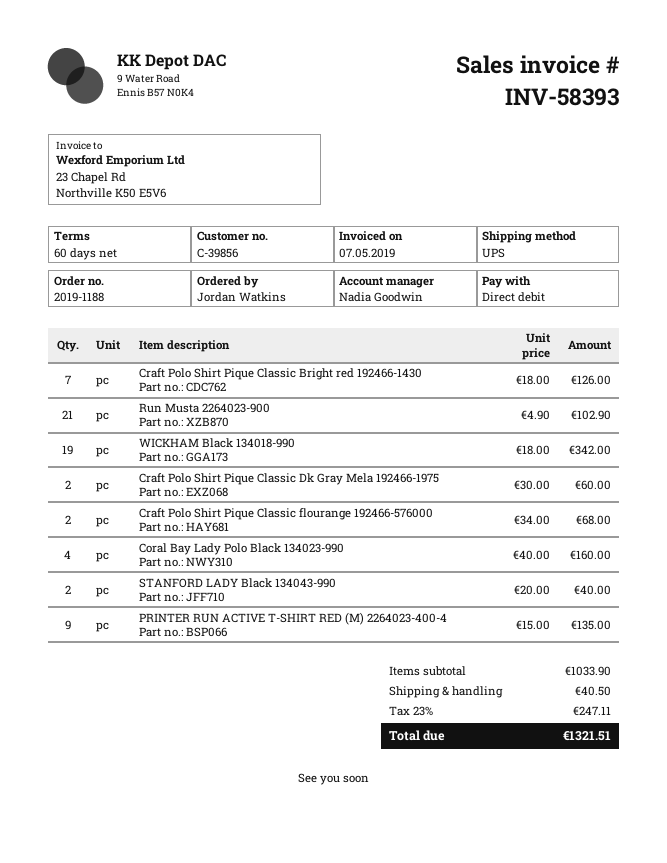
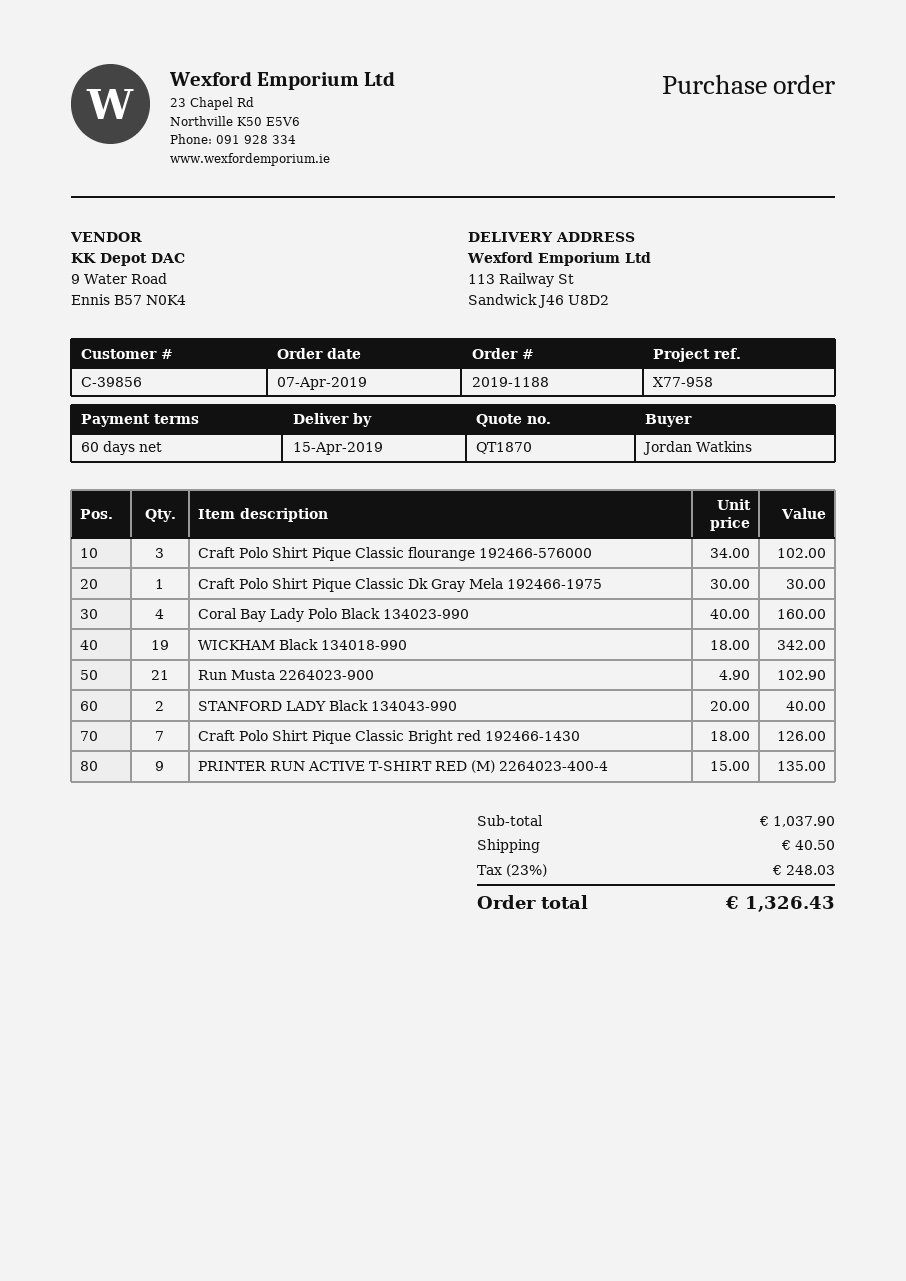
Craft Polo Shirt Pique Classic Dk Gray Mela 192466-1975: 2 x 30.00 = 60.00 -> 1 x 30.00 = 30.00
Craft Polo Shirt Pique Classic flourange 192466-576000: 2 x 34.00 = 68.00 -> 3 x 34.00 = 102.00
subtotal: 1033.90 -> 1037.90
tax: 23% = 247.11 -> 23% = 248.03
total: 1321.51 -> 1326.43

==

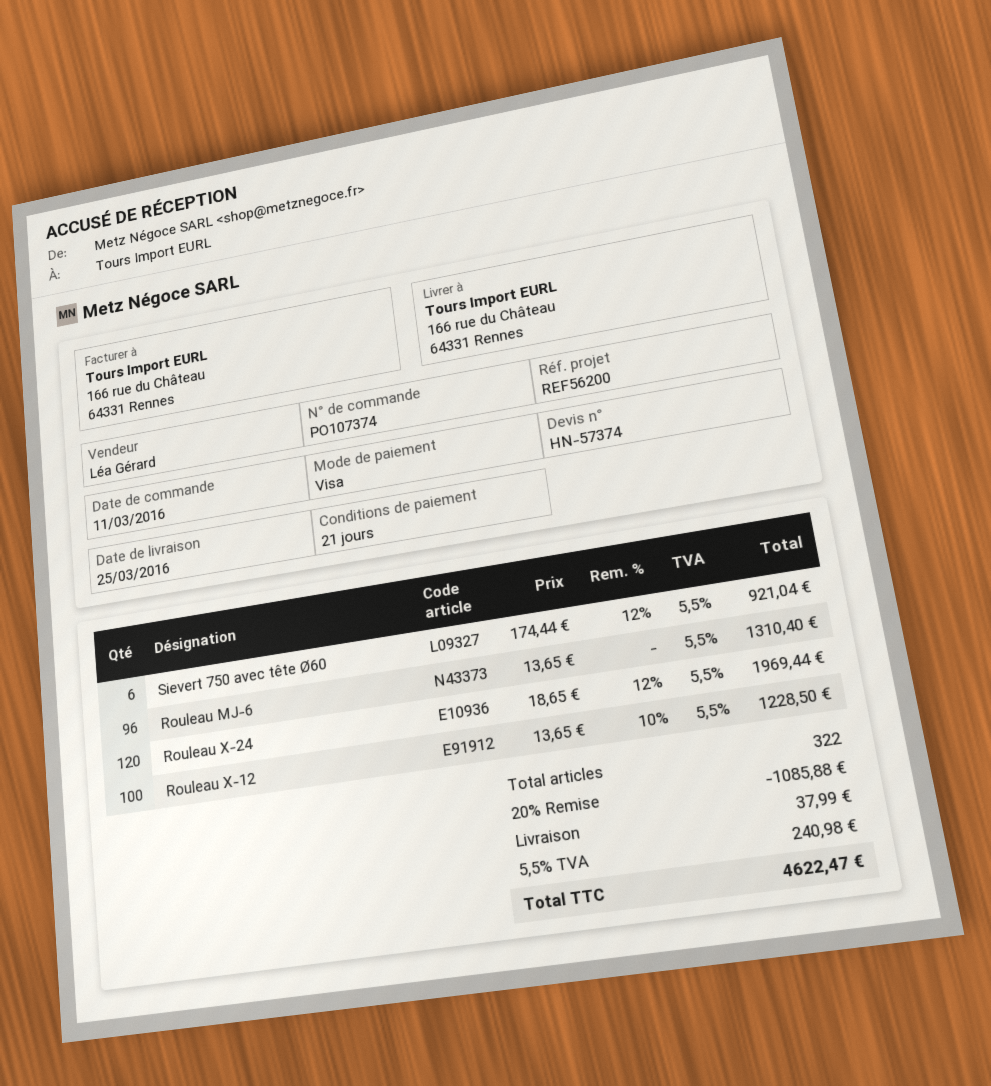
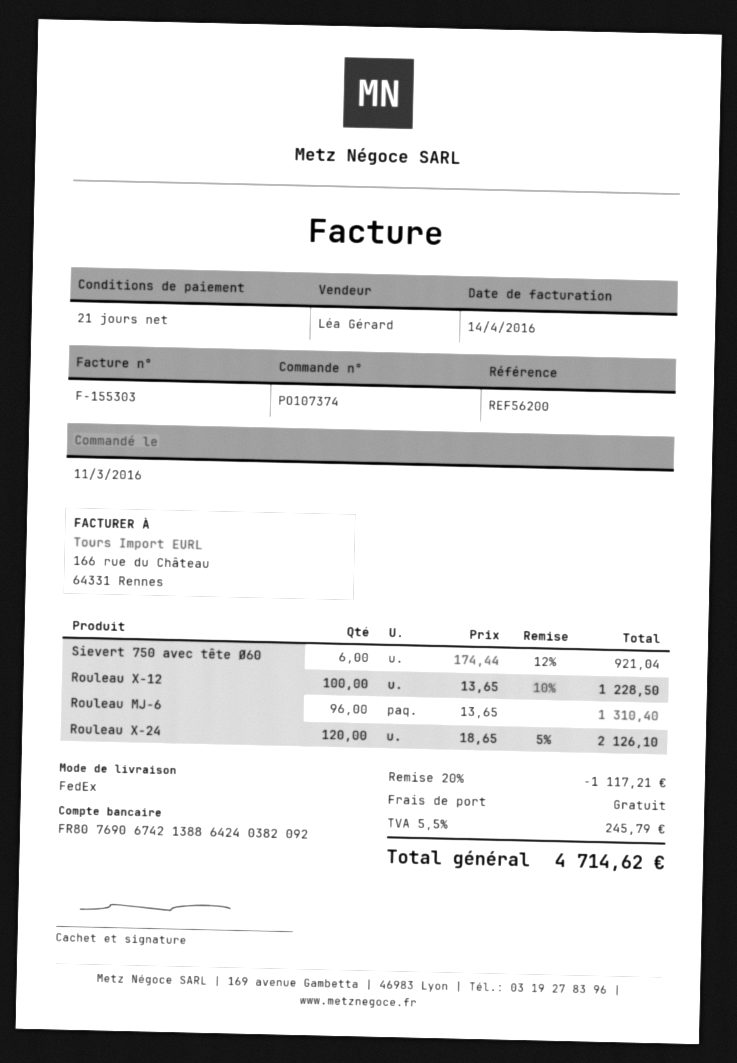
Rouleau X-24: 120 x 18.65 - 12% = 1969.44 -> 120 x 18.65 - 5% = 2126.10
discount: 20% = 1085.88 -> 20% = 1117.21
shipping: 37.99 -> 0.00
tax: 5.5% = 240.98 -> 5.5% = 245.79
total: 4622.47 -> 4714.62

==

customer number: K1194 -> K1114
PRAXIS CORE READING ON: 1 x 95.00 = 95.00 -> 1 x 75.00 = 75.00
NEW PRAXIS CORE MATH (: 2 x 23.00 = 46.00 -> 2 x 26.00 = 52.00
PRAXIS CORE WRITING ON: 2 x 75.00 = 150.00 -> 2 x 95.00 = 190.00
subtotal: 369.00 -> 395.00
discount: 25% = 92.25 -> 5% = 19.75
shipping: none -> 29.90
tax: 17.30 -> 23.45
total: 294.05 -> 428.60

[TASK OBJECTIVE] What is the number of lines above that hold the string "subtotal"? Answer with that number alone.

[EXERCISE RESPONSE] 2